Upload not only pictures but also meta-data to your PC at night and have software that generates a log of what you did that day. The privacy issues are a little scary, but (like video cameras today) you could just disallow them in buildings/situations you don't want to be photographed. Technology is just a tool... its how you use it... blah blah blah...
Its called Final Cut, where Robin Williams plays a man who after you die edits together the highlight film of your life for your funeral. http://www.imdb.com/title/tt0364343/ Tagline:Every moment of your life recorded. Would you live it differently? Hell I wouldnt be as naked as often ;)
Trix are for kids!
Two thousand views of my PC monitor.
-----
Sorry, I'm only a 1336 h4x0r.
{teen1 dons new Microsoft Personal Datalogger}
Teen1: W00T! Check my l33t PDL. It'll record all the uder stuff we do tonight.
Teen2 and 3: Whoa! Awesome, dude!
Teen1: Alright, everyone got their paint-ball guns?
Teen2: Hell, Yeah!
Teen3: Locked and loaded!
Teen1: Sweet! I'll drive.
Clippy PDL: It looks like you're about to raise hell in your neighborhood! Would you like me to:
-Phone Angry Man Smith and have him step outside so as you can get a better shot at him?
-Automatically search for unsecured wireless networks and e-mail them home for you?
-Record all your nights activities to be used against you in a court of law?
In the spirit of bio companies before them,
microsoft has patented all the information
about your life. If you should need
to communicate any facts abour your
existence please get microsoft approval first.
A better comparison would be Earth, by David Brin. In one tiny aspect of a huge book, America's growing retired population reclaims the streets by sitting outside with netcams aimed at anything interesting. Everything from jaywalking and youthful hijinks to car crashes gets recorded and submitted as evidence not by big brother, but by we the people ...

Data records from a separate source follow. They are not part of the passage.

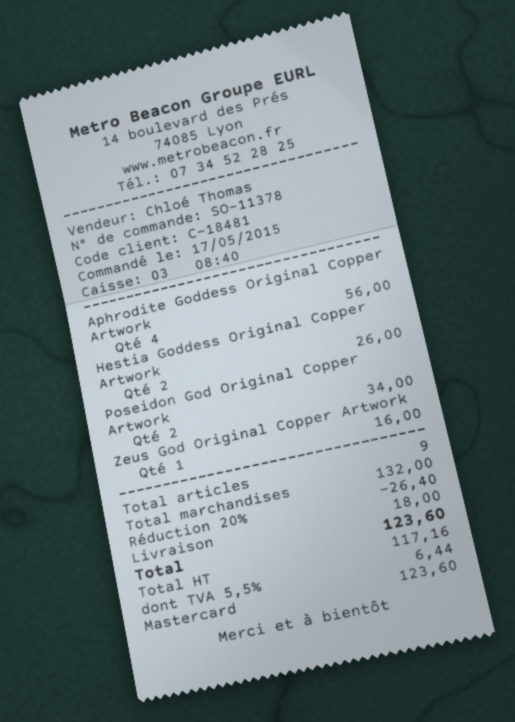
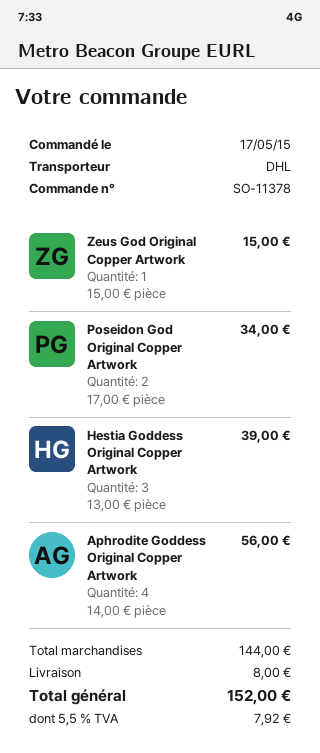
Hestia Goddess Original Copper Artwork: 2 for 26.00 -> 3 for 39.00
Zeus God Original Copper Artwork: 1 for 16.00 -> 1 for 15.00
subtotal: 132.00 -> 144.00
discount: 20% = 26.40 -> none
shipping: 18.00 -> 8.00
tax: 5.5% = 6.44 -> 5.5% = 7.92
total: 123.60 -> 152.00

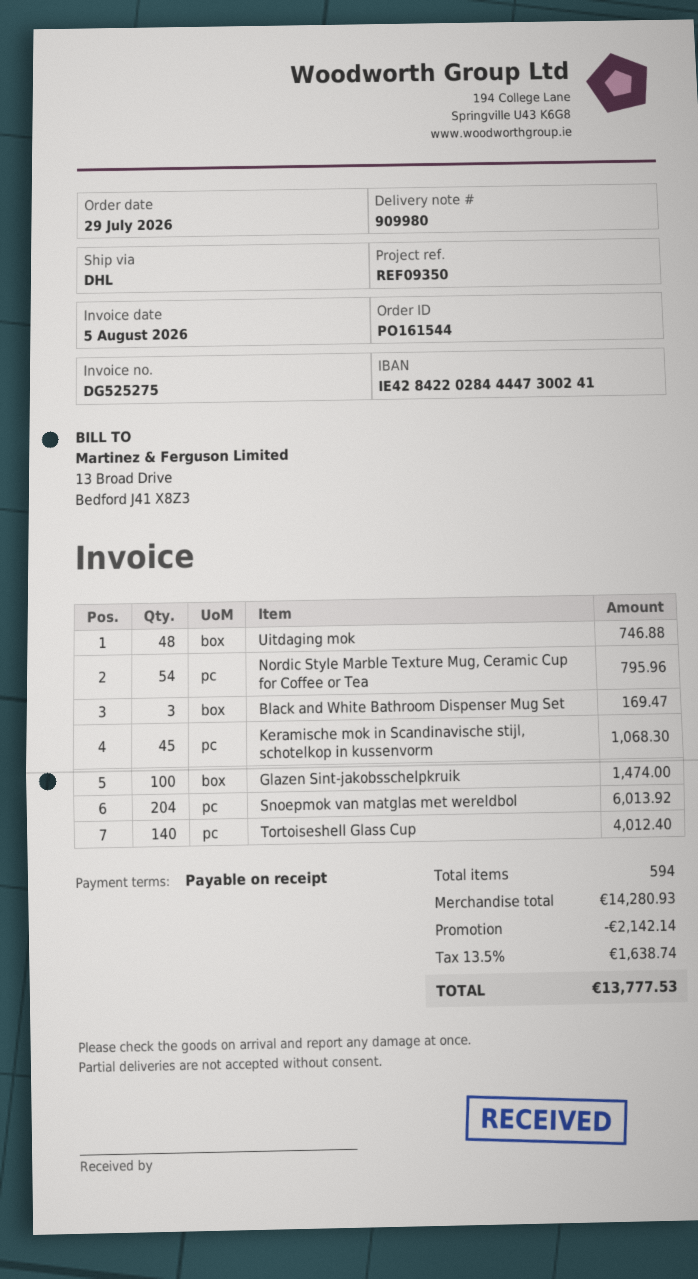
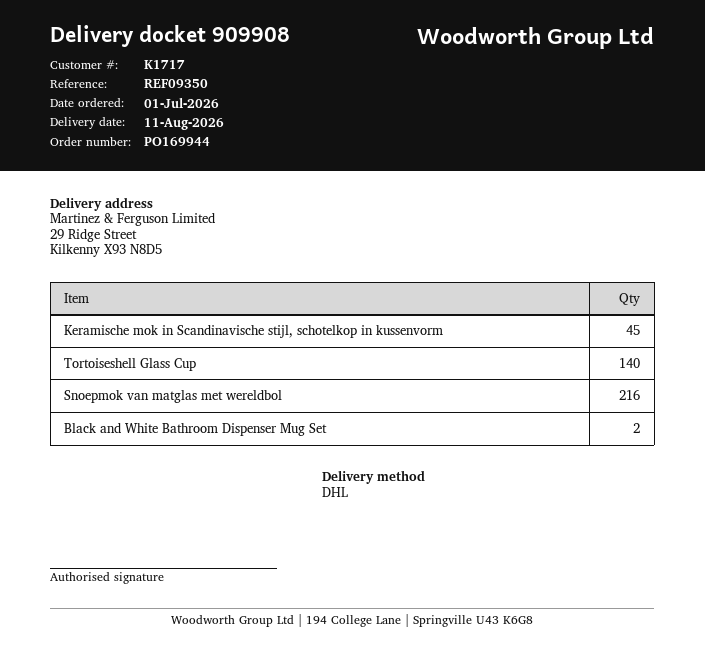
order number: PO161544 -> PO169944
order date: 2026-07-29 -> 2026-07-01
delivery note number: 909980 -> 909908
Uitdaging mok: 48 -> none
Nordic Style Marble Texture Mug, Ceramic Cup for Coffee or Tea: 54 -> none
Black and White Bathroom Dispenser Mug Set: 3 -> 2
Glazen Sint-jakobsschelpkruik: 100 -> none
Snoepmok van matglas met wereldbol: 204 -> 216

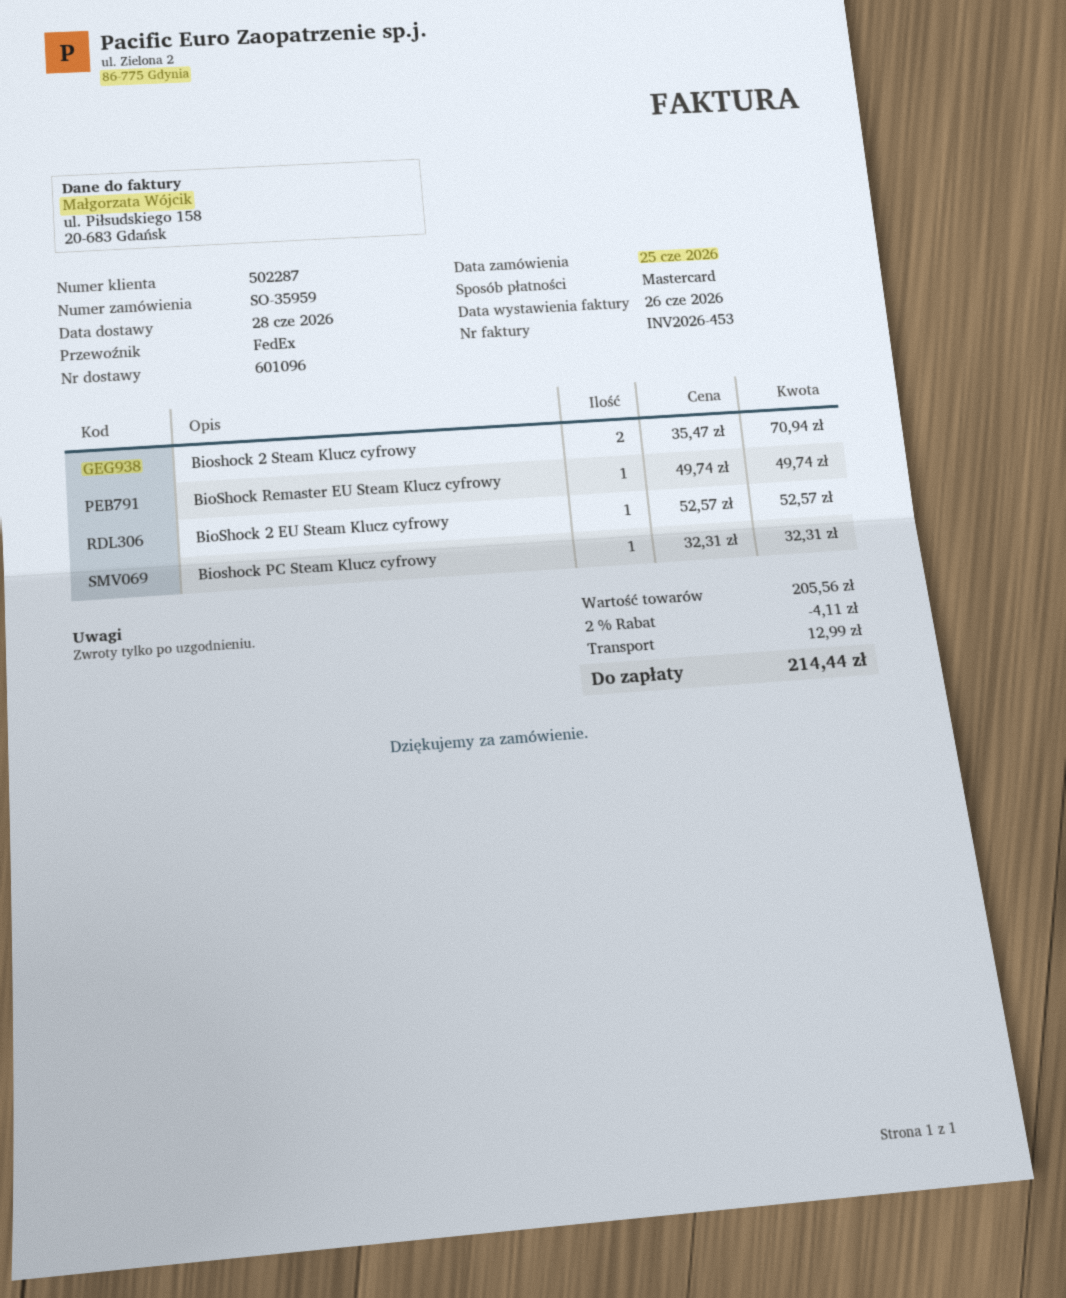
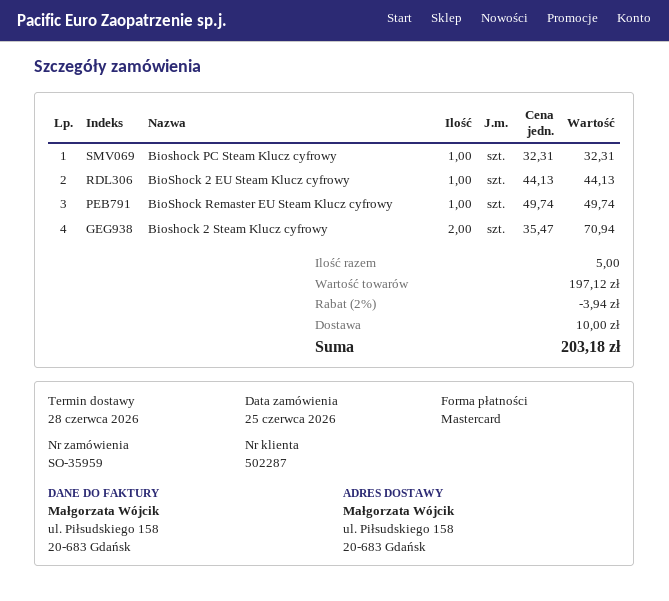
BioShock 2 EU Steam Klucz cyfrowy: 1 x 52.57 = 52.57 -> 1 x 44.13 = 44.13
subtotal: 205.56 -> 197.12
discount: 2% = 4.11 -> 2% = 3.94
shipping: 12.99 -> 10.00
total: 214.44 -> 203.18

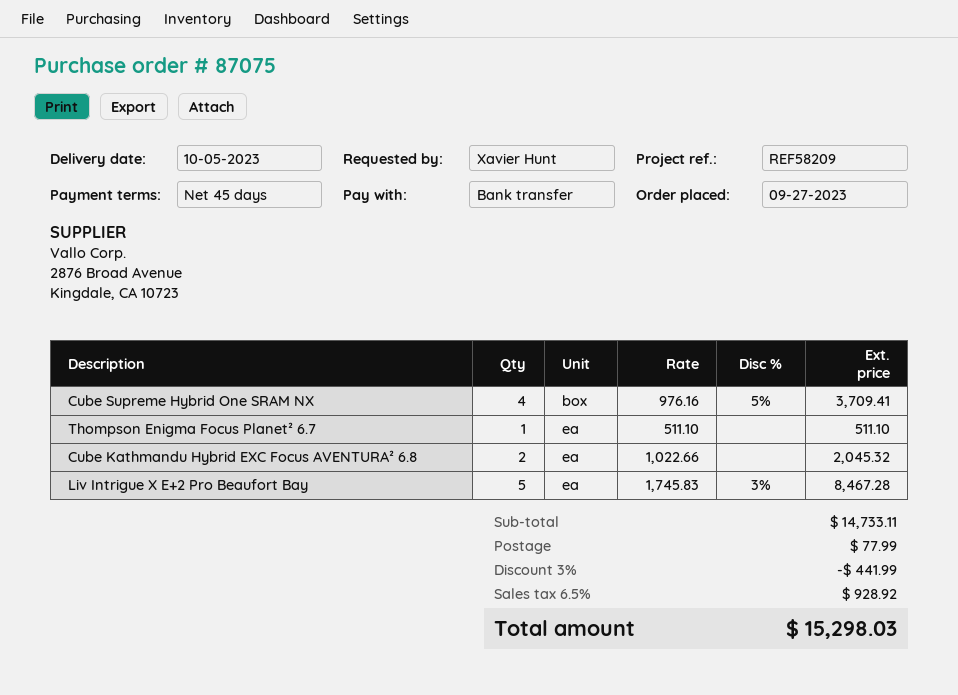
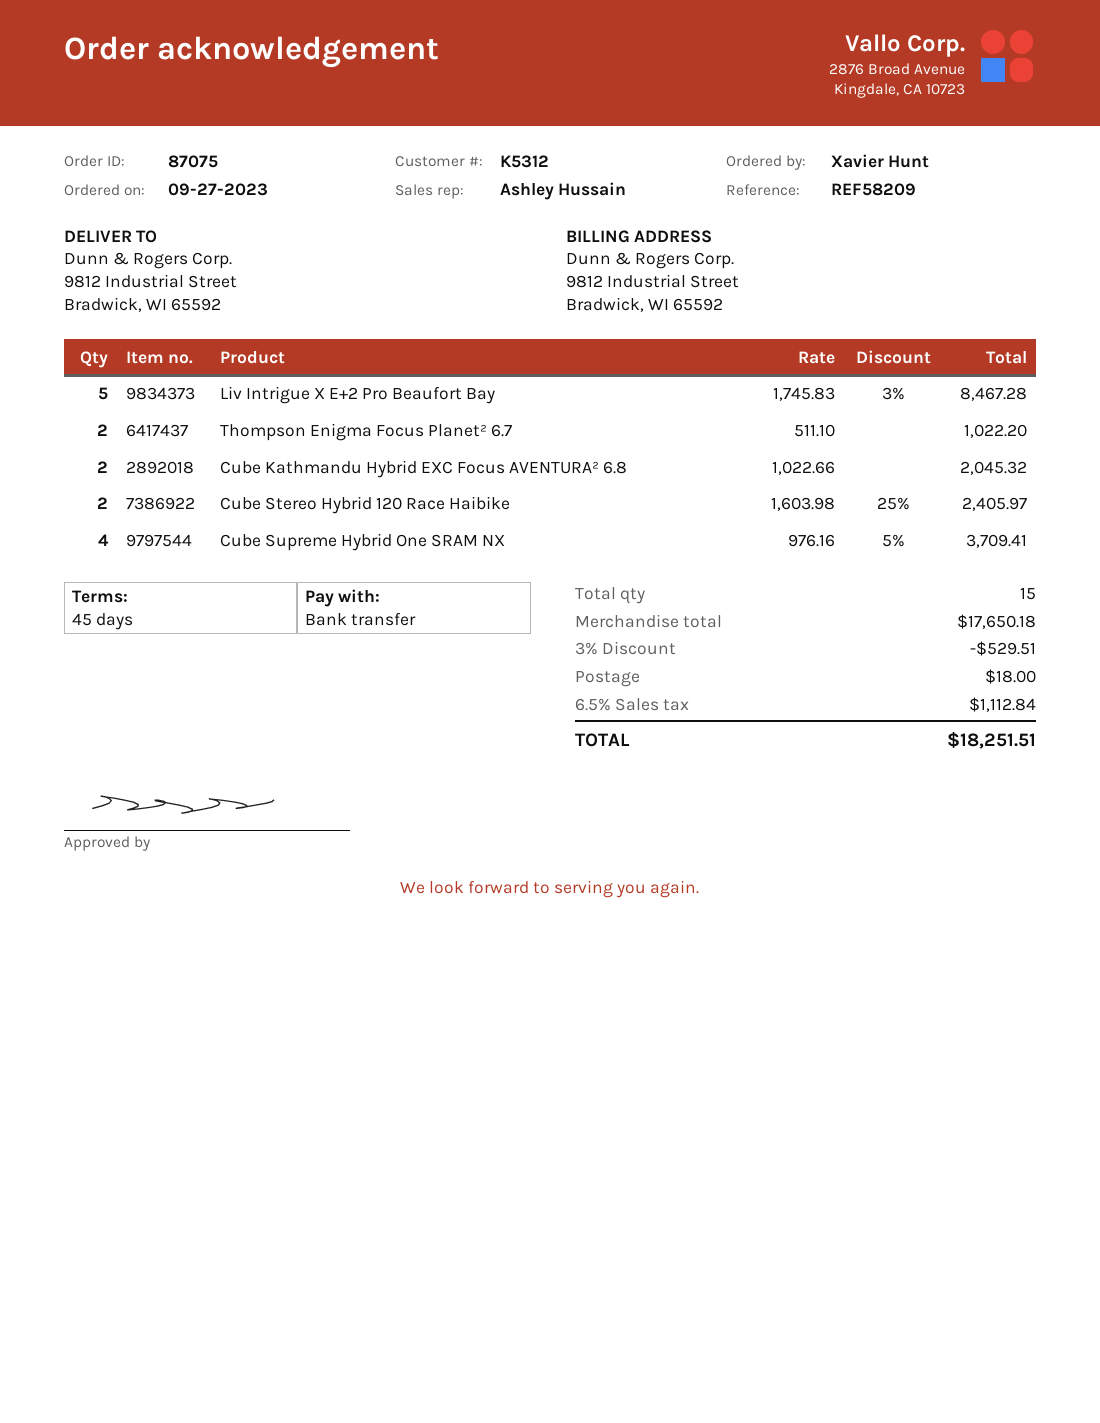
Thompson Enigma Focus Planet² 6.7: 1 x 511.10 = 511.10 -> 2 x 511.10 = 1022.20
Cube Stereo Hybrid 120 Race Haibike: none -> 2 x 1603.98 - 25% = 2405.97
subtotal: 14733.11 -> 17650.18
discount: 3% = 441.99 -> 3% = 529.51
shipping: 77.99 -> 18.00
tax: 6.5% = 928.92 -> 6.5% = 1112.84
total: 15298.03 -> 18251.51

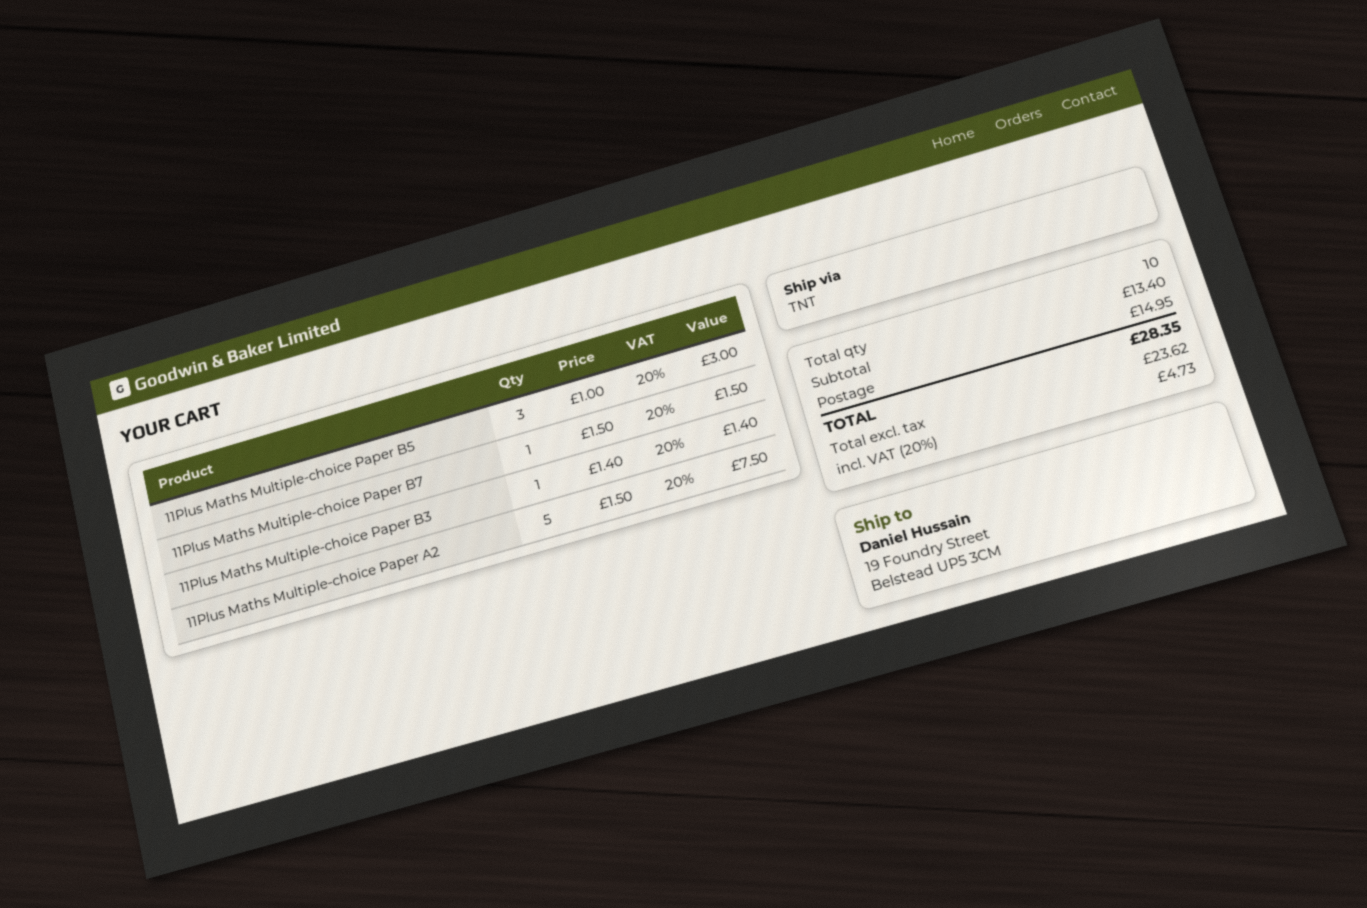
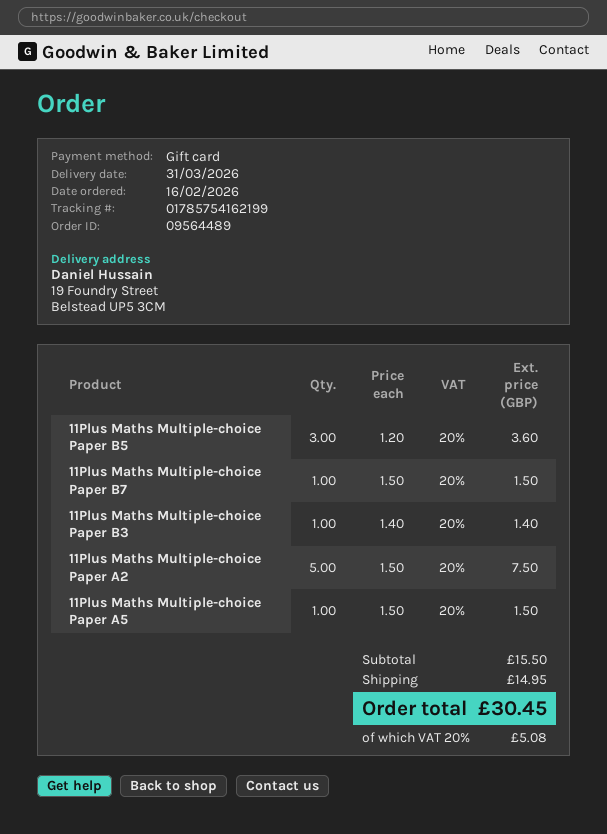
11Plus Maths Multiple-choice Paper B5: 3 x 1.00 = 3.00 -> 3 x 1.20 = 3.60
11Plus Maths Multiple-choice Paper A5: none -> 1 x 1.50 = 1.50
subtotal: 13.40 -> 15.50
tax: 20% = 4.73 -> 20% = 5.08
total: 28.35 -> 30.45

Yet another example of how Microsoft refuse to interoperate - I'm a UNIX hacker and my days have 24 hours in them, as required by ISO 8601. What annoys me is that so many people use MS stuff that they'll start thinking that days are supposed to be 12 hours long, and that everyone doing it the old 24-hour way is just being belligerent.
I can see the logic behind this gadget, though. MS is already like a metaphorical albatross/millstone around the neck already, so why not go the whole hog and do it for real?
You must think in Russian.
Hey, cool! Microsoft "invented" a time-lapse camera!
Would you therefore not end up spending your entire life reviewing those previous events in your life? To the point where you end up reviewing yourself reviewing previous events?
On the other hand, if you record all the events in your life for future generations, wouldn't those future generations care nothing about 99.99% of what you did?
Sure, I'd love to see a visual record of the battles of Alexander the Great but I'm not sure I'd give a damn about what time his daily bowel movements were or whether he liked his meat rare or well-done.
Gentoo Linux - another day, another USE flag.
In Earth Made of Glass John Barnes writes about something called an emblok which was used to store all of a person's memories. Other people could also contribute their memories of a person. If you were killed, the memories could be replayed into the developing brain of a cloned spare. Over time, it would become you again.